What needs to be done:
For each line below that contains the string "none", copy that line.

Input:
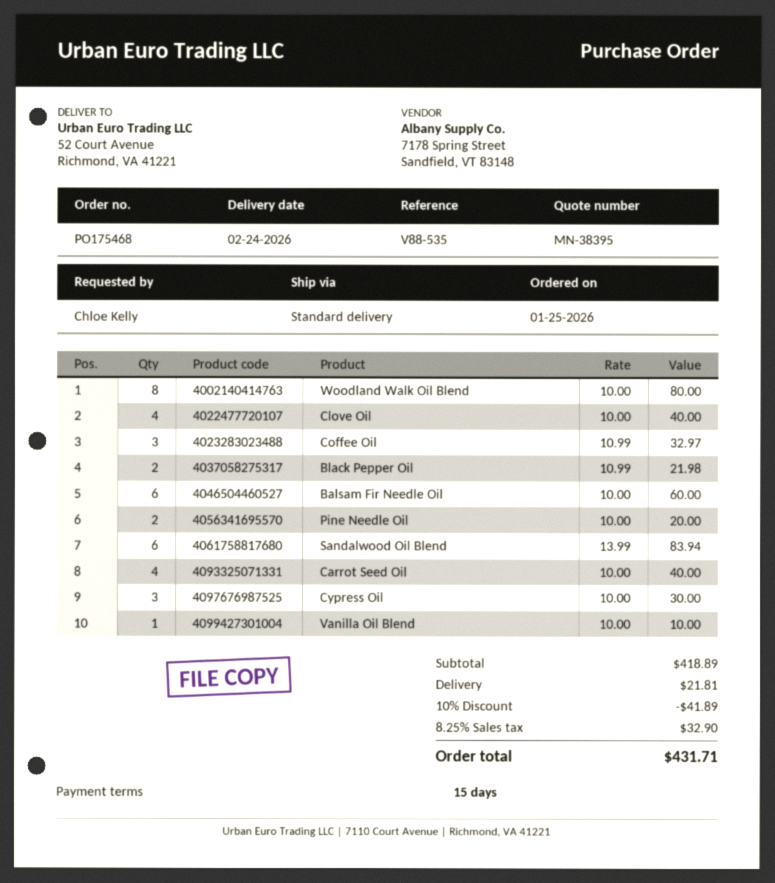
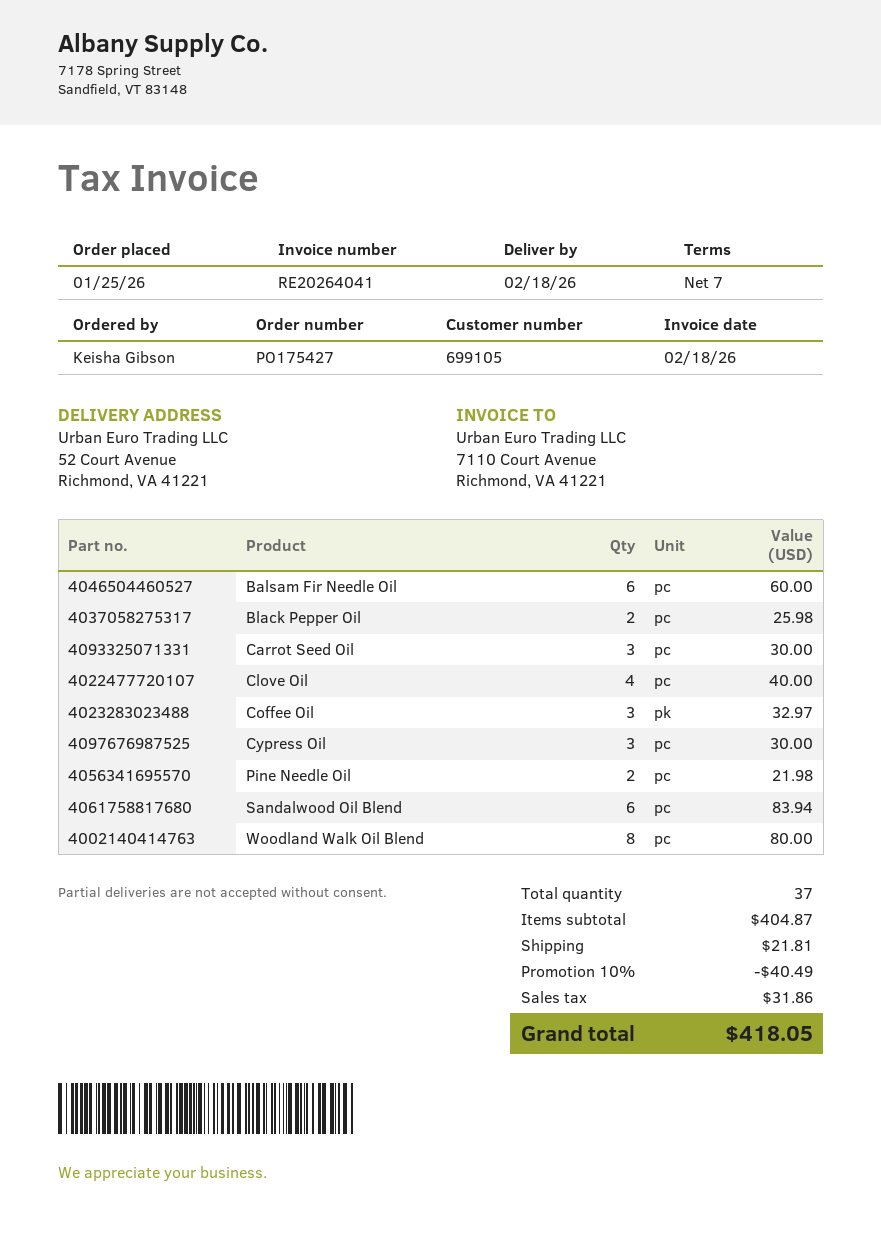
order number: PO175468 -> PO175427
delivery date: 2026-02-24 -> 2026-02-18
payment terms: 15 days -> 7 days
ordered by: Chloe Kelly -> Keisha Gibson
Black Pepper Oil: 2 for 21.98 -> 2 for 25.98
Pine Needle Oil: 2 for 20.00 -> 2 for 21.98
Carrot Seed Oil: 4 for 40.00 -> 3 for 30.00
Vanilla Oil Blend: 1 for 10.00 -> none
subtotal: 418.89 -> 404.87
discount: 10% = 41.89 -> 10% = 40.49
tax: 32.90 -> 31.86
total: 431.71 -> 418.05

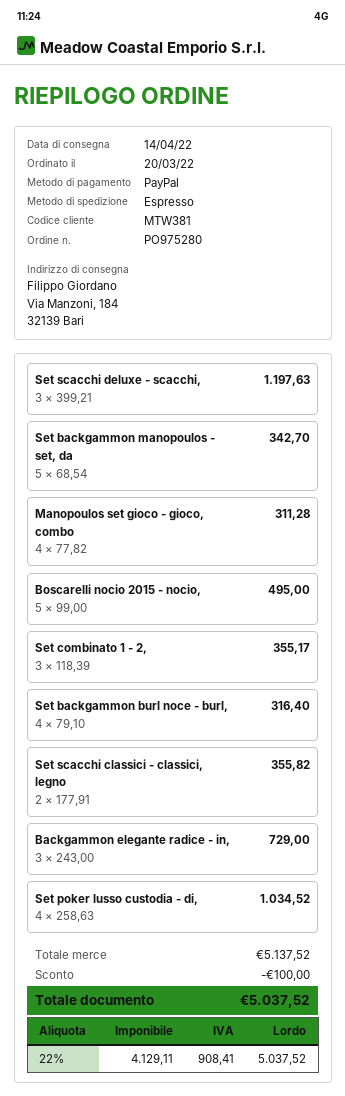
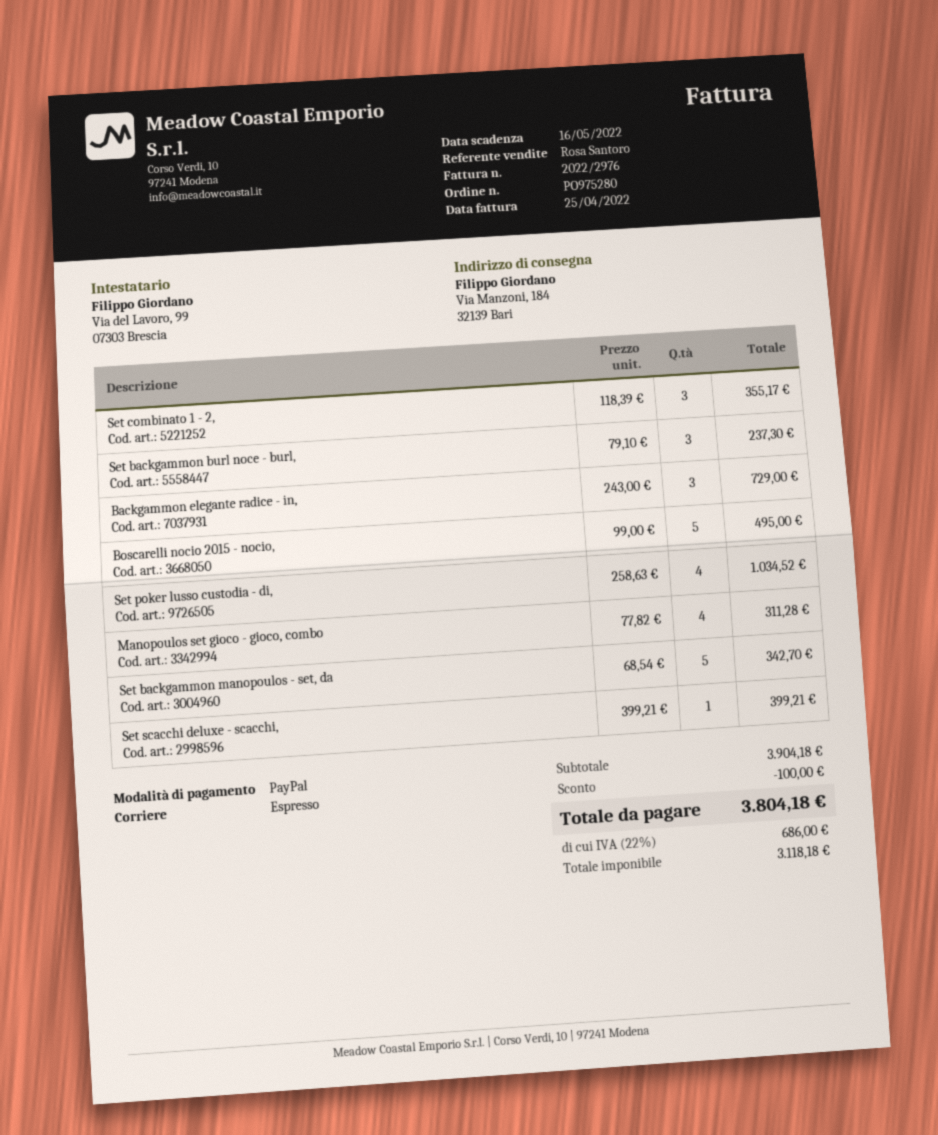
Set scacchi deluxe - scacchi,: 3 x 399.21 = 1197.63 -> 1 x 399.21 = 399.21
Set backgammon burl noce - burl,: 4 x 79.10 = 316.40 -> 3 x 79.10 = 237.30
Set scacchi classici - classici, legno: 2 x 177.91 = 355.82 -> none
subtotal: 5137.52 -> 3904.18
net: 4129.11 -> 3118.18
tax: 22% = 908.41 -> 22% = 686.00
total: 5037.52 -> 3804.18

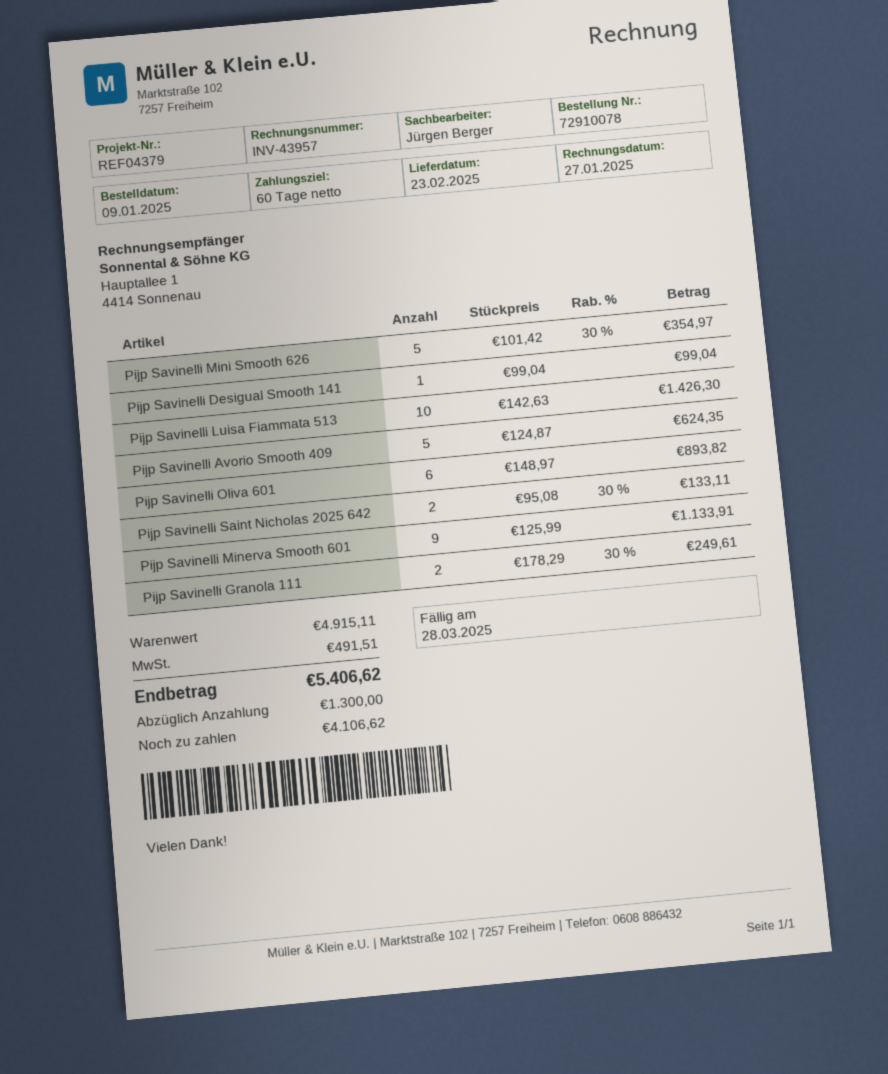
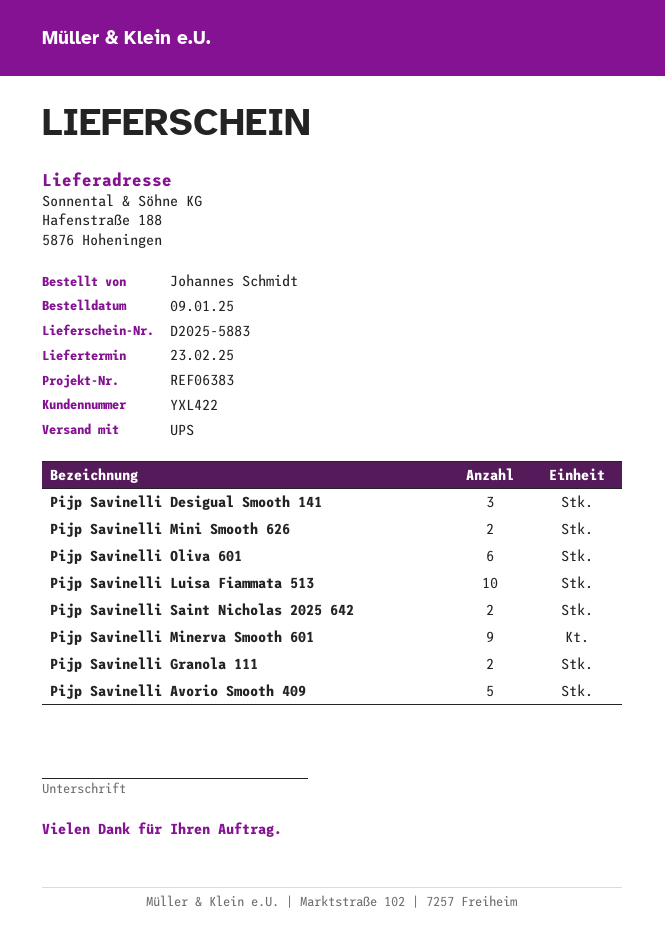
reference: REF04379 -> REF06383
Pijp Savinelli Mini Smooth 626: 5 -> 2
Pijp Savinelli Desigual Smooth 141: 1 -> 3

Output for this task:
Vanilla Oil Blend: 1 for 10.00 -> none
Set scacchi classici - classici, legno: 2 x 177.91 = 355.82 -> none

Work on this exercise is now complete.